[Date Prev][Date Next][Thread Prev][Thread Next][Date Index][Thread Index]

Re: [Condor-users] condor_status taking ages to report





--On 23 March 2005 16:00 +0000 Matt Hope <matthew.hope@xxxxxxxxx> wrote:
[snip]

I'm still puzzled as to why the collector is taking up so much memory
( getting on for 500 MB ). I've restarted the daemons, rebooted the
machine but no change. How does this scale with the number of startds
in the pool ? At present we have ~ 100 but this is small compared to
some sites. If we run out of real memory and are into swap presumably
it's going to crawl along.

Take a look at a cross selection of the ads in the collector for the startds with condor_status -l vm1@xxxxxxx (ensure you include some which have an active claim) are you exposing a job attribute which can be extremely large perhaps.

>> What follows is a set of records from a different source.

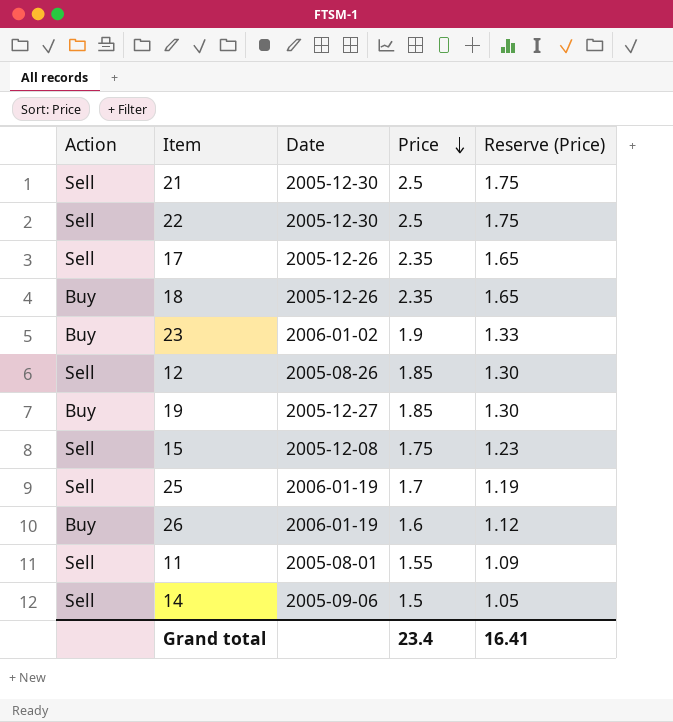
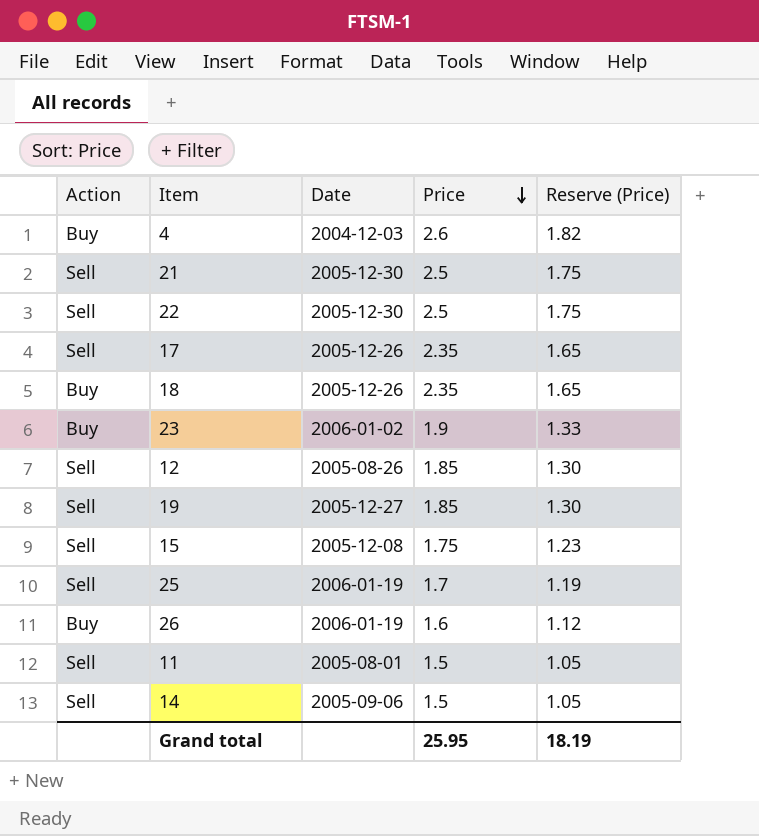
row 4: none -> Buy | 2004-12-03 | 2.6 | 1.82
19 | Action: Buy -> Sell
11 | Price: 1.55 -> 1.5
11 | Reserve (Price): 1.09 -> 1.05
Grand total | Price: 23.4 -> 25.95
Grand total | Reserve (Price): 16.41 -> 18.19

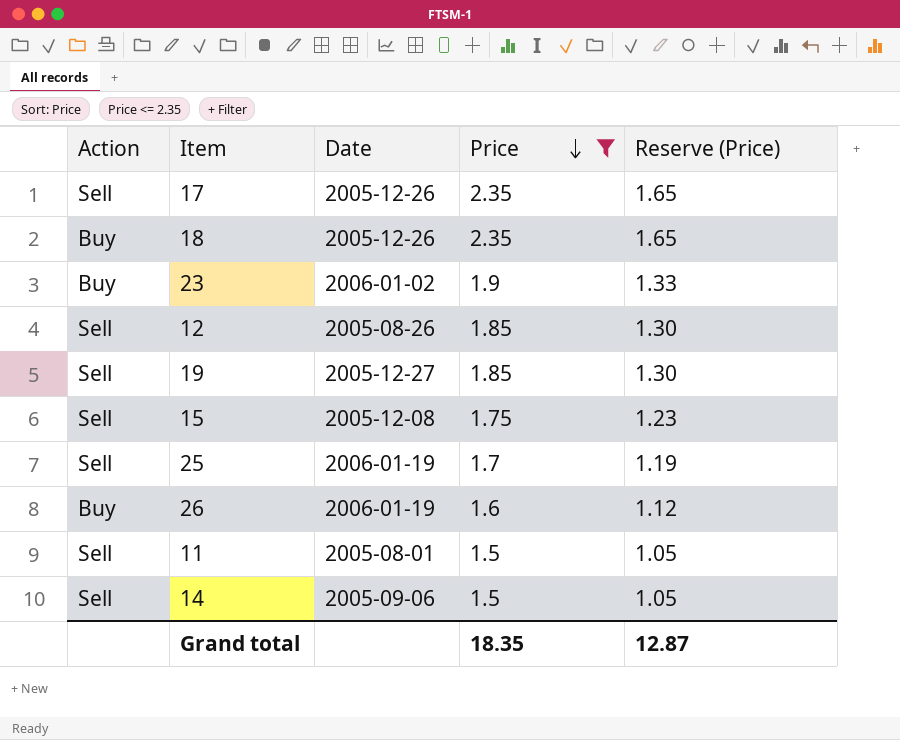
filter: none -> Price <= 2.35
Grand total | Price: 25.95 -> 18.35
Grand total | Reserve (Price): 18.19 -> 12.87

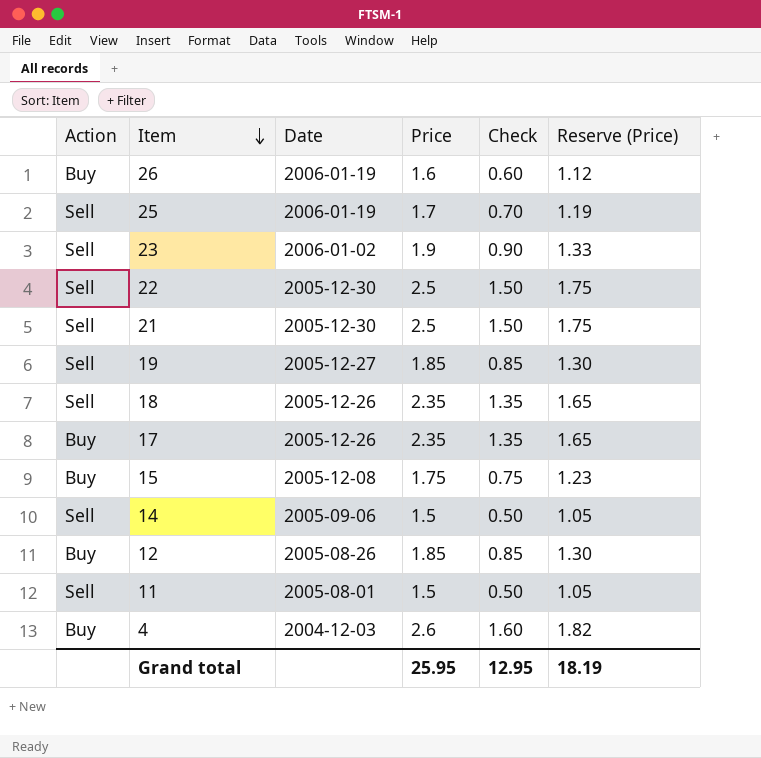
filter: Price <= 2.35 -> none
row order: Price descending -> Item descending
column Check | formula: none -> [Price] - 1
23 | Action: Buy -> Sell
18 | Action: Buy -> Sell
17 | Action: Sell -> Buy
15 | Action: Sell -> Buy
12 | Action: Sell -> Buy
Grand total | Price: 18.35 -> 25.95
Grand total | Reserve (Price): 12.87 -> 18.19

The only attributes are pretty much the standard condor ones - I don't think any of
these are excessive.


Note that the collector also holds an add for each schedd and master.
do you have any unecessary schedds cluttering things up (and possibly
slowing down negotiation albeit not by much since iit will be passed
over pretty quickly)

No I don't think so. Jobs are all submitted from a single host. I haven't
really looked at the memory usage before so I'm not sure if this is a recent
thing or not. It's upto 534 MB at the moment, luckily this is on a 1 GB server.
The fact that it has gone up another 60 MB since yesterday despite no
changes to the pool seems to strongly suggest a memory leak to me.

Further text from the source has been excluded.